Probability Score Thresholds: Reality Intrudes

If you've been following the series of posts here on the five-parameter model, in particular the most recent one, and you've been tracking the probability scoring performance of the Head-to-Head Fund over on the Wagers & Tips blog, you'll be wondering why the Fund's not riotously profitable at the moment.

After all, its probability score per game is almost 0.2, well above the 0.075 that I estimated was required for Kelly-Staking to be profitable. So, has the Fund just been unlucky, or is there another component to the analysis that explains this apparent anomaly?

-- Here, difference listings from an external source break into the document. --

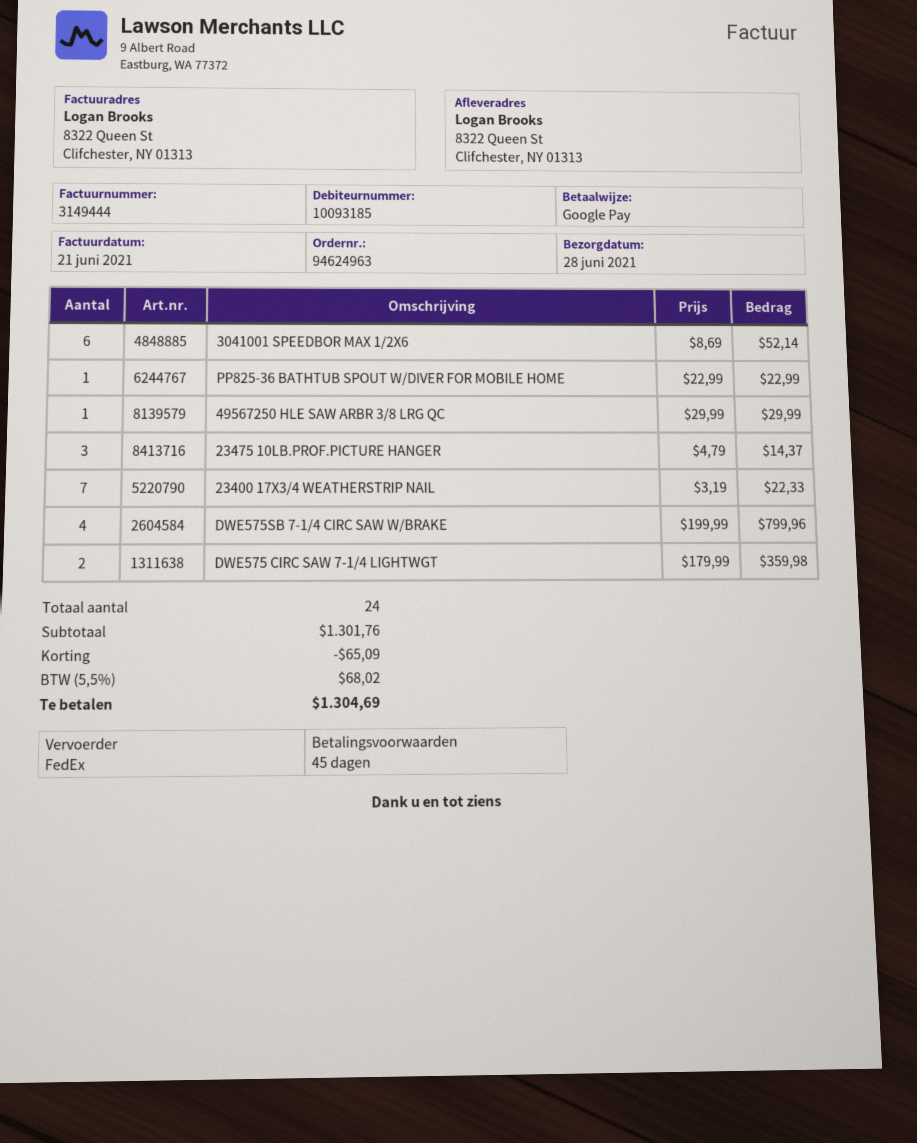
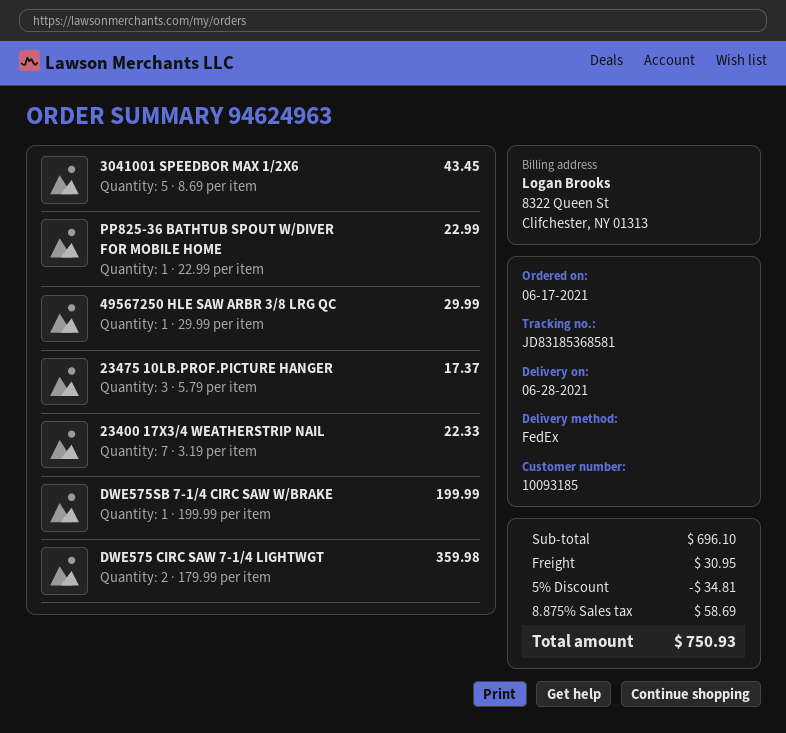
3041001 SPEEDBOR MAX 1/2X6: 6 x 8.69 = 52.14 -> 5 x 8.69 = 43.45
23475 10LB.PROF.PICTURE HANGER: 3 x 4.79 = 14.37 -> 3 x 5.79 = 17.37
DWE575SB 7-1/4 CIRC SAW W/BRAKE: 4 x 199.99 = 799.96 -> 1 x 199.99 = 199.99
subtotal: 1301.76 -> 696.10
discount: 65.09 -> 34.81
shipping: none -> 30.95
tax: 5.5% = 68.02 -> 8.875% = 58.69
total: 1304.69 -> 750.93

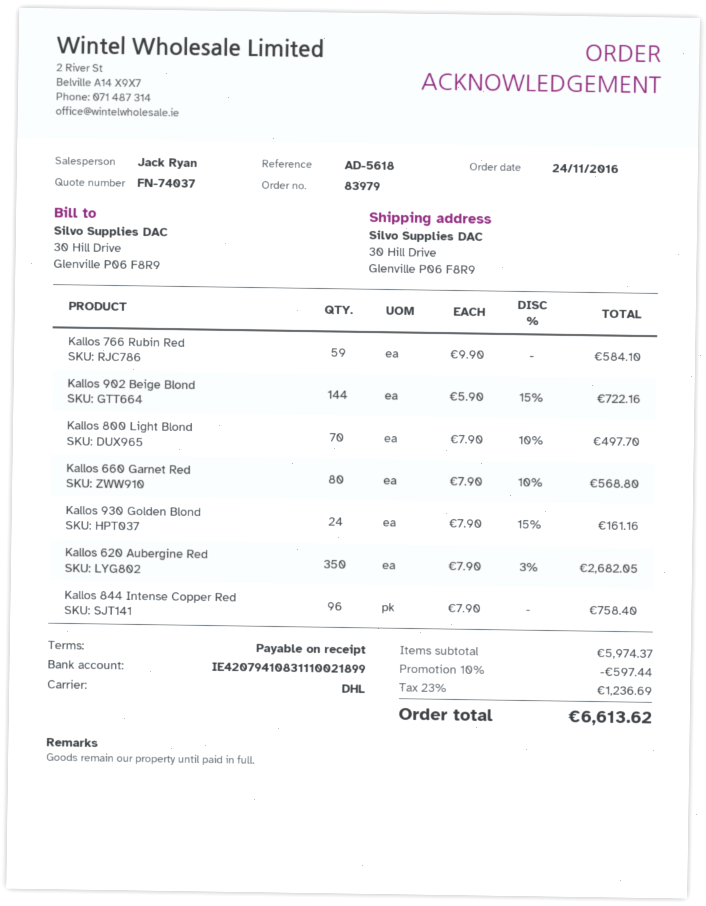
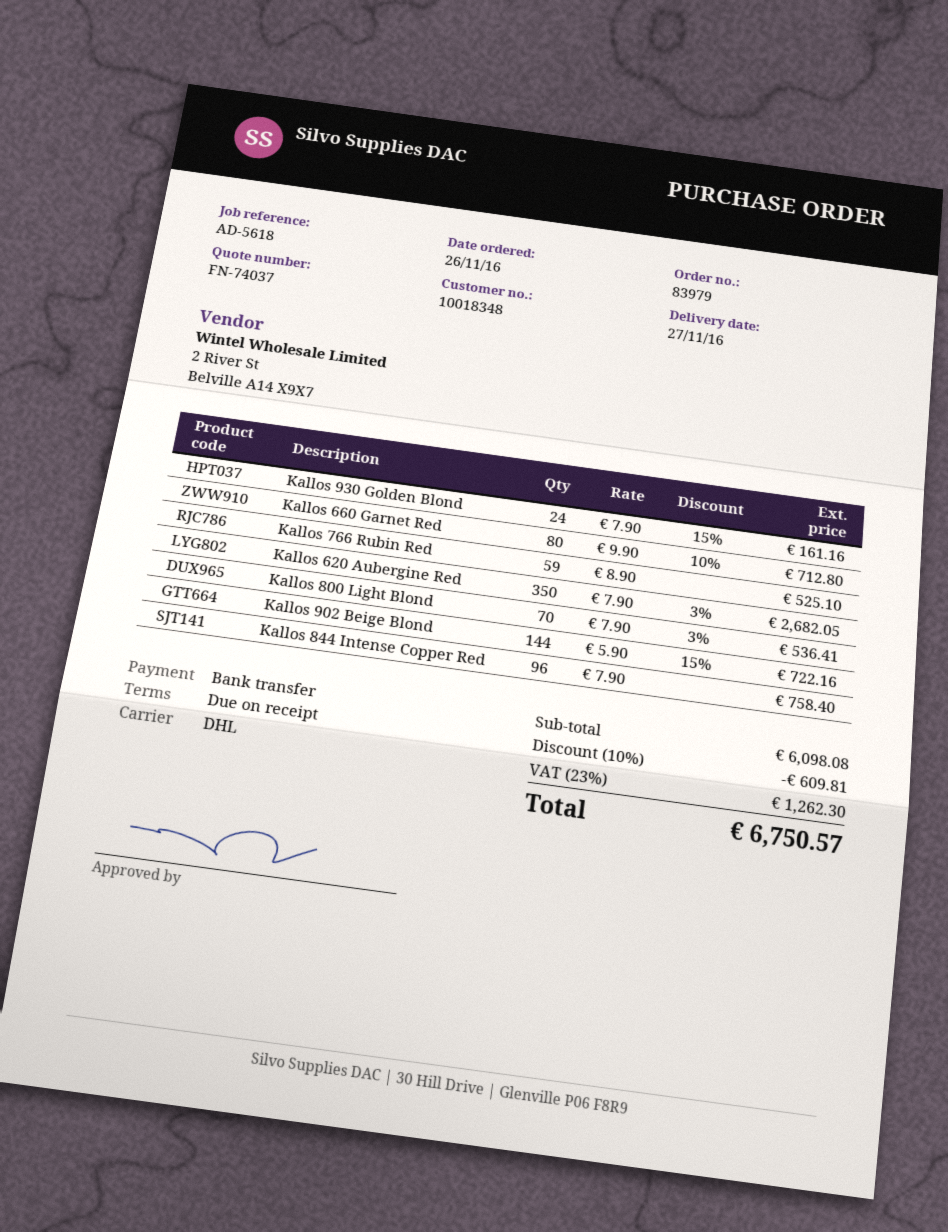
order date: 2016-11-24 -> 2016-11-26
Kallos 766 Rubin Red: 59 x 9.90 = 584.10 -> 59 x 8.90 = 525.10
Kallos 800 Light Blond: 70 x 7.90 - 10% = 497.70 -> 70 x 7.90 - 3% = 536.41
Kallos 660 Garnet Red: 80 x 7.90 - 10% = 568.80 -> 80 x 9.90 - 10% = 712.80
subtotal: 5974.37 -> 6098.08
discount: 10% = 597.44 -> 10% = 609.81
tax: 23% = 1236.69 -> 23% = 1262.30
total: 6613.62 -> 6750.57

Whilst luck is, as always, in the ensemble cast, there are a few other explanations deserving of at least equal billing.

Variability in the Distribution of Home Team Probabilities

In all the simulations performed so far I've been using the same algorithm to randomly select the Home team probability for each game (described here). This means that the calculated probability score thresholds for Kelly-Staking or Level-Staking to be profitable and for Kelly-Staking to be more profitable than Level-Staking Level are dependent on the extent to which the season's actual Home team probabilities, considered as a whole, are similar to those that might have been generated by this algorithm.

So far this season the distribution of Home team probabilities has though been a little different from historical averages, mainly in the "tails" of the distribution (ie games with high or low probability Home teams). For example, whereas we'd expect based on history only about 10% of games to have the favourite rated as an 80% chance or better, we've had 17% of games where this has been the case this year. Also, we've had Home teams rated as less than 30% chances in 17% of contests compared to a long-term historical average of about 11%.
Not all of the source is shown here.